Manque à gagner sur la fiche de paie
« Il n’y aurait pas de perte d’argent en tant que tel », résume Zineb Lebik. « Certes, mais il y aurait une baisse de rémunération par rapport à ce qui était prévu par l’accord signé sous le précédent gouvernement », souligne Didier Bourgoin (FSU territoriale).
Pour avoir une idée claire du manque à gagner en 2018, Olivier Ducrocq, DGS du centre de gestion du Rhône a sorti sa calculette. « Grâce à PPCR l’an prochain, les assistants sociaux éducatifs auraient par exemple gagné 16 points d’indice de rémunération (2). Soit environ 74 euros bruts mensuels auxquels on soustrait les charges… Si PPCR était décalé d’un an, les agents perdraient 60 euros nets par mois par rapport à ce qui était prévu, et environ 37 euros par mois sur leurs pensions de retraite. Des montants non négligeables… ».
En outre, Didier Bourgoin, comme d’autres représentants syndicaux – y compris ceux qui étaient opposés au texte – craint que ce report pourrait entacher la confiance des agents dans l’action syndicale. Et produire de fâcheuses conséquences sur les élections professionnelles du 6 décembre 2018.
Le report confirmé de PPCR pourrait en outre dégrader le dialogue social dans les collectivités. Dans celles n’ayant pas encore élaboré ou adopté leur nouveau régime indemnitaire, ce dernier pourrait devenir le seul outil de pression, pour les syndicats, pour compenser la « non augmentation » des salaires due au report de PPCR. Les discussions pourraient ainsi devenir plus musclées, encore, qu’attendues.
Impacts sur les services RH
Si les employeurs territoriaux considèrent le report de PPCR comme « un petit ballon d’oxygène », les services RH craignent, eux, les répercussions en chaîne.
Ce qui préoccupe Nicolas Salvagno, DRH de la ville de Nîmes (Gard), c’est la réaction des agents « lorsqu’ils réaliseront ce qui manque sur leur fiche de paie ». « Cela remet en question la parole que nous avons donnée à nos agents », déplore le DRH, qui se dit « très gêné par rapport à eux ».

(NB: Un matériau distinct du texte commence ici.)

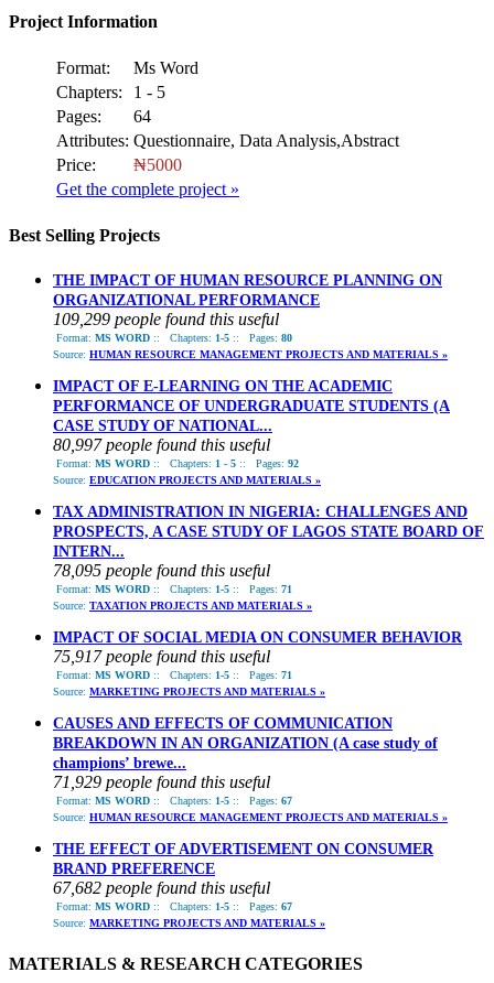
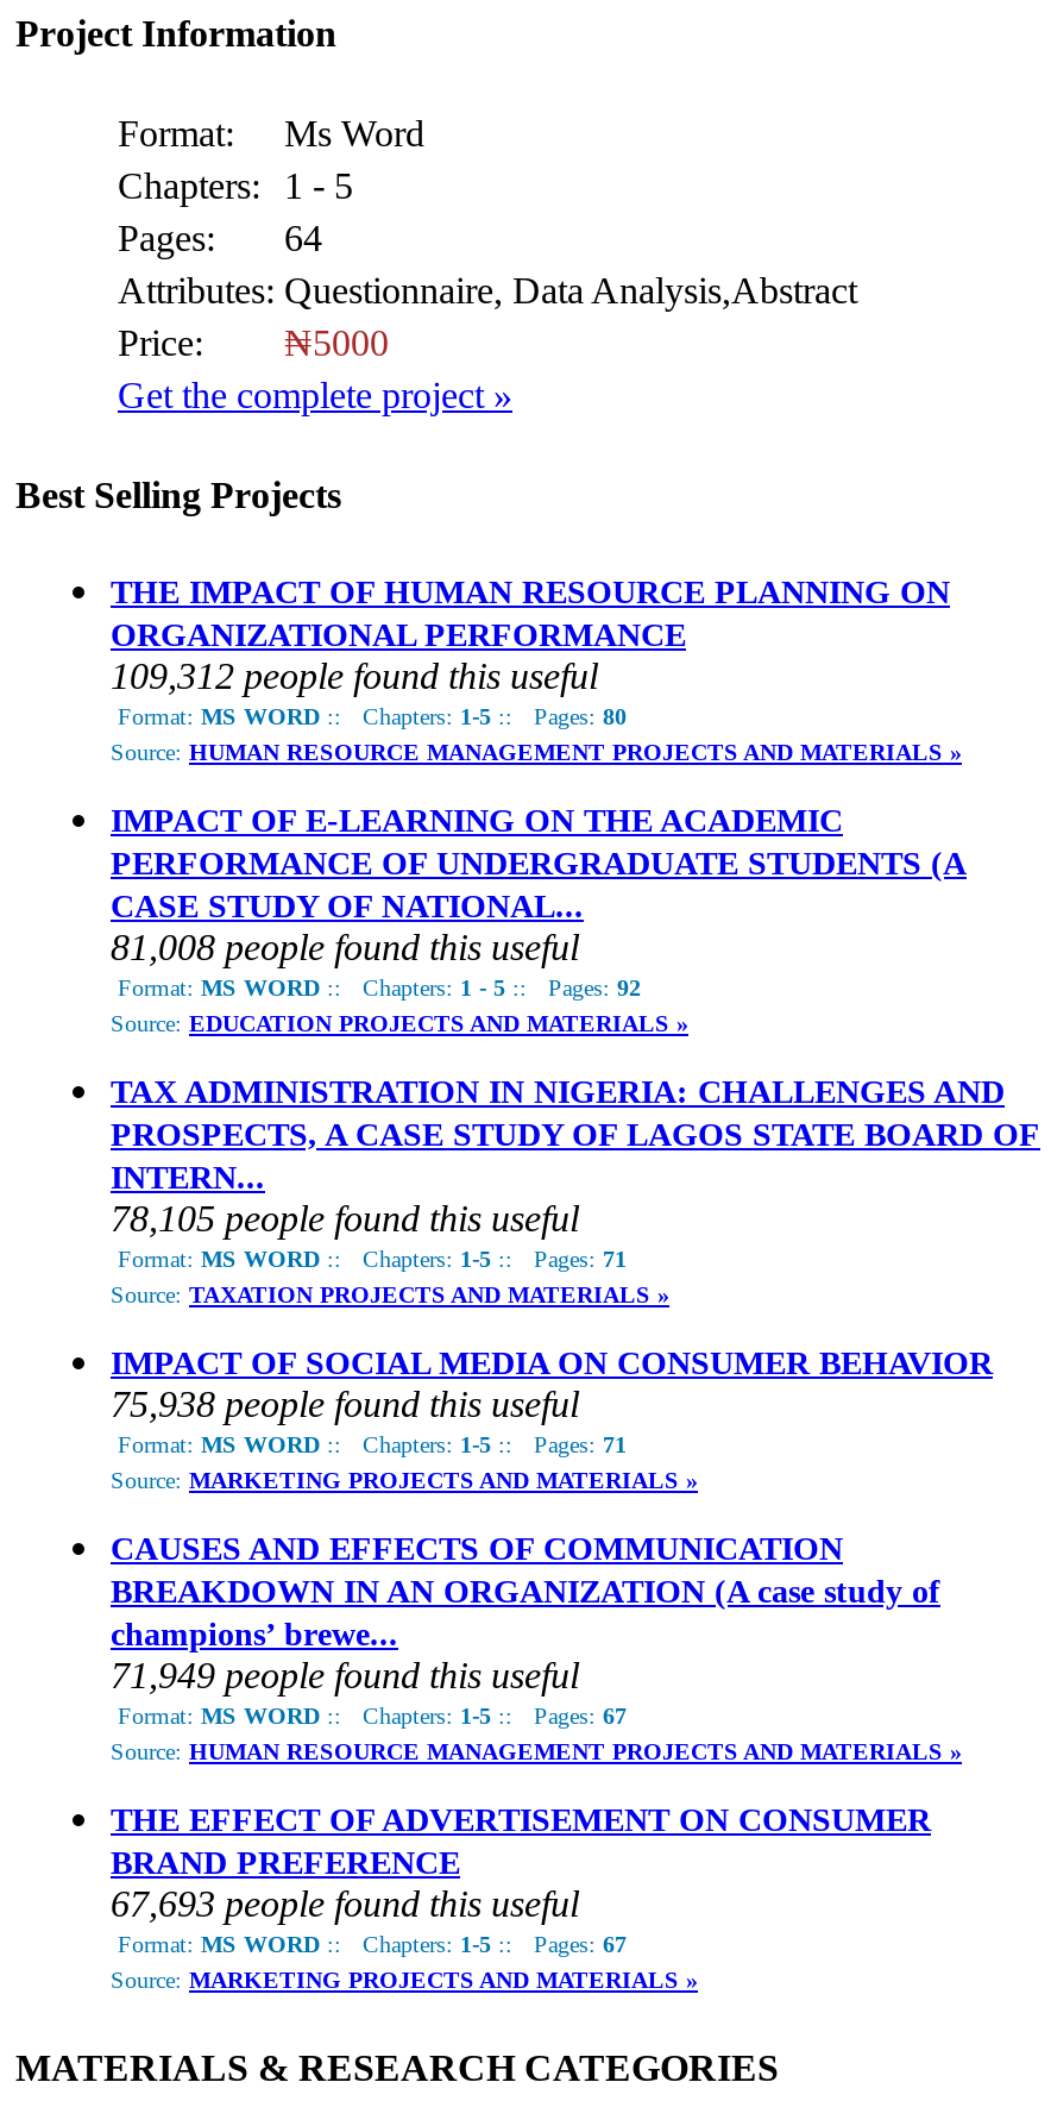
[53,309,279,328] 109,299 people found this useful -> [111,655,598,695] 109,312 people found this useful
[53,435,270,454] 80,997 people found this useful -> [111,926,579,967] 81,008 people found this useful
[53,561,270,579] 78,095 people found this useful -> [111,1197,579,1238] 78,105 people found this useful
[53,647,270,665] 75,917 people found this useful -> [111,1383,579,1423] 75,938 people found this useful
[53,772,270,791] 71,929 people found this useful -> [111,1654,579,1695] 71,949 people found this useful
[53,878,270,897] 67,682 people found this useful -> [111,1883,579,1923] 67,693 people found this useful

Et cela pourrait générer des changements de stratégie d’évolution de carrière pour certains agents, comme de repousser des départs en retraite. Un adjoint administratif classé au 9e échelon (catégorie C) explique : « J’aurais dû passer au grade d’adjoint administratif principal 2e classe au 1er janvier 2018. Or, je comptais partir à la retraite le 1er juin 2019. Si PPCR est reporté, il me faudra sans doute retarder mon départ car à ce moment-là, je n’aurai pas l’ancienneté minimum requise sur le nouveau grade pour bénéficier d’une meilleure retraite. »
Cependant, techniquement, la grande majorité des collectivités disposant de logiciels de paie, le gel des revalorisations indiciaires et des avancements ne devrait pas poser de problème majeur. Il suffira d’attendre, l’an prochain, les mises à jour automatiques après parution des décrets d’application du protocole.
« Pour le service paie-carrières, cette pause pourrait être mise à profit pour mieux s’approprier les changements passés et à venir », se projette Bruno Jarry, DRH de la métropole et de la ville du Mans (Sarthe).